[HUDI-8780][RFC-83] Incremental Table Service #12514

zhangyue19921010 · 2024-12-18T07:22:26Z

Change Logs

In Hudi, when scheduling Compaction and Clustering, the default behavior is to scan all partitions under the current table. When there are many historical partitions, such as 640,000 in our production environment, this scanning and planning operation becomes very inefficient. For Flink, it often leads to checkpoint timeouts, resulting in data delays.
As for cleaning, we already have the ability to do cleaning for incremental partitions.

This RFC will draw on the design of Incremental Clean to generalize the capability of processing incremental partitions to all table services, such as Clustering and Compaction.

Impact

no

Risk level (write none, low medium or high below)

low

Documentation Update

Describe any necessary documentation update if there is any new feature, config, or user-facing change. If not, put "none".

The config description must be updated if new configs are added or the default value of the configs are changed
Any new feature or user-facing change requires updating the Hudi website. Please create a Jira ticket, attach the
ticket number here and follow the instruction to make
changes to the website.

Contributor's checklist

Read through contributor's guide
Change Logs and Impact were stated clearly
Adequate tests were added if applicable
CI passed

yuzhaojing · 2024-12-19T03:24:56Z

rfc/rfc-83/rfc-83.md

+
+### Work Flow for Incremental Table Service
+
+Table Service Planner


Currently we are using completion time, should we indicate here whether instant refers to request time or completion time?

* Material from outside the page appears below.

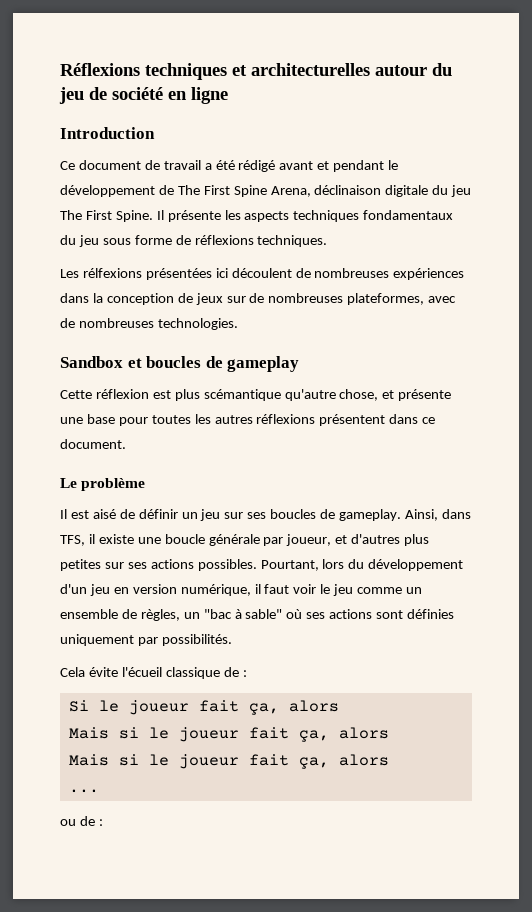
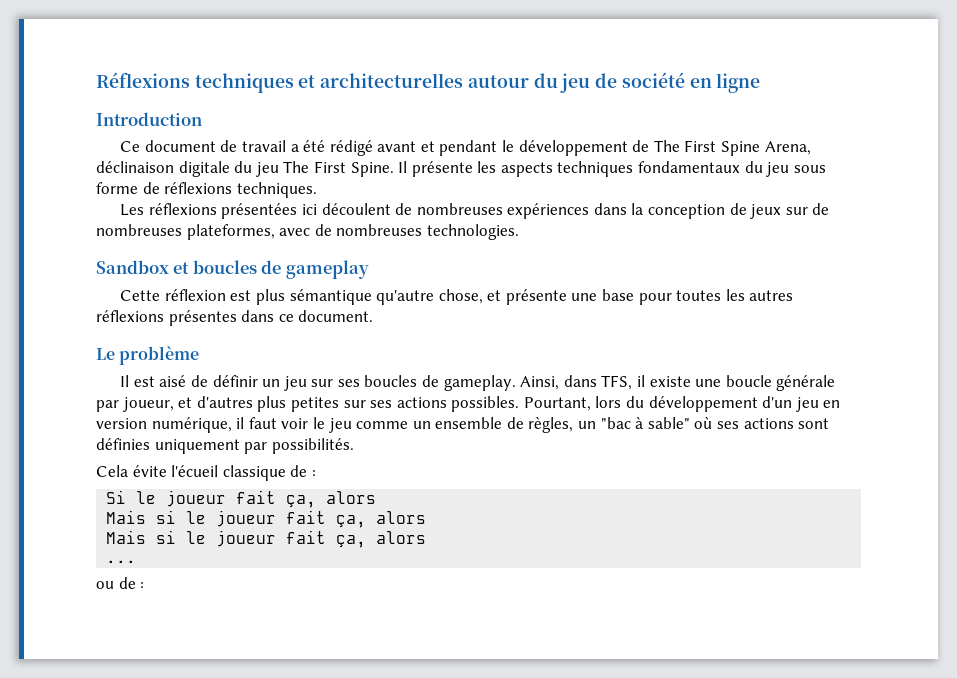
[82,268,142,278] rélfexions -> [148,203,217,215] réflexions
[203,389,281,401] scémantique -> [289,289,372,305] sémantique
[319,414,386,426] présentent -> [168,310,237,326] présentes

Request time I believe. If using completion, it may miss some instant when multi-write.
Also get this getEarliestCommitToRetain can be referenced to CleanPlanner#getEarliestCommitToRetain

TheR1sing3un · 2024-12-19T03:48:52Z

rfc/rfc-83/rfc-83.md

+Table Service Planner
+1. Retrieve the instant recorded in the last completed table service commit as **INSTANT 1**.
+2. Calculate the current instant to be processed as **INSTANT 2**.
+3. Obtain all partitions involved from **INSTANT 1** to **INSTANT 2** as incremental partitions and perform the table service plan operation.


If we turn on the incremental table service mode, are the various flexible partition selection mechanisms now unavailable? Consider the following scenario:

on ts_0, write to two partitions: p_1 and p_2

on ts_1, a schedule compaction compaction with parittion-selection-strategy that only compacts p_2

on ts_2, write to p_2 again.

on ts_3 compaction will only process partitions written between ts_1 and ts_3. Compaction will still only merge p_2. When can a compaction occur that compacts p_1?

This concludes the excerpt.